**TASK DESCRIPTION**
Give an exact copy of the line that has "subtotal: 20000.00 -> 20057.00" and of every line below it, through the last, with nothing else.

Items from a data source
┌──

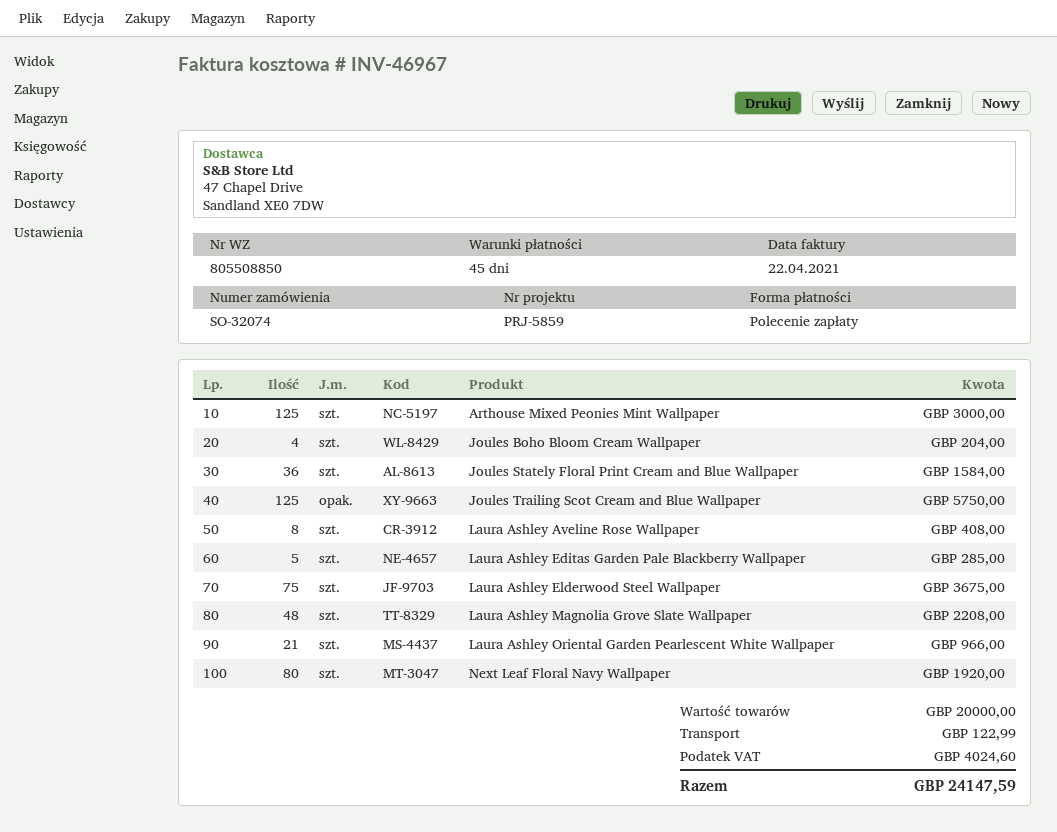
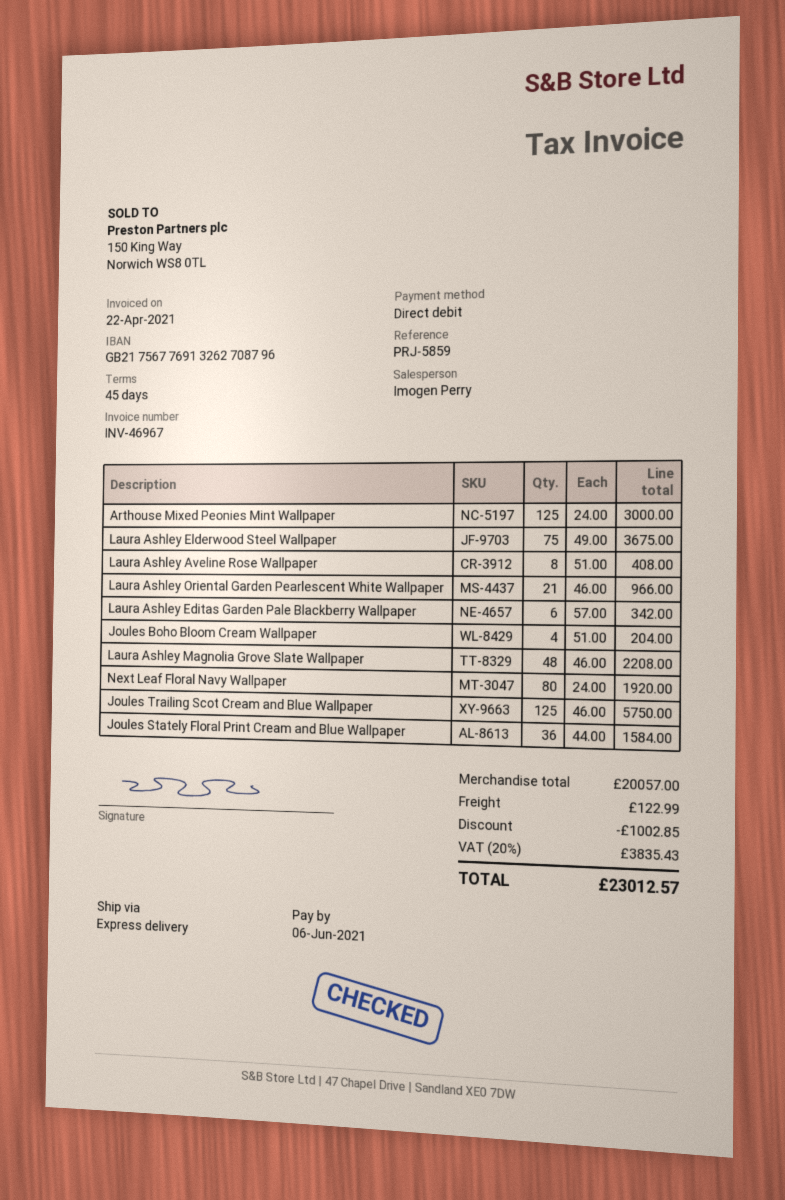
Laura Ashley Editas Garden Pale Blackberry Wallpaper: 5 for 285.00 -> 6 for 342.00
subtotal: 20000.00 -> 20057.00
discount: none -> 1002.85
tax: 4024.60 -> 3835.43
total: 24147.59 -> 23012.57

└──

**SOLUTION FOR THIS TASK**
subtotal: 20000.00 -> 20057.00
discount: none -> 1002.85
tax: 4024.60 -> 3835.43
total: 24147.59 -> 23012.57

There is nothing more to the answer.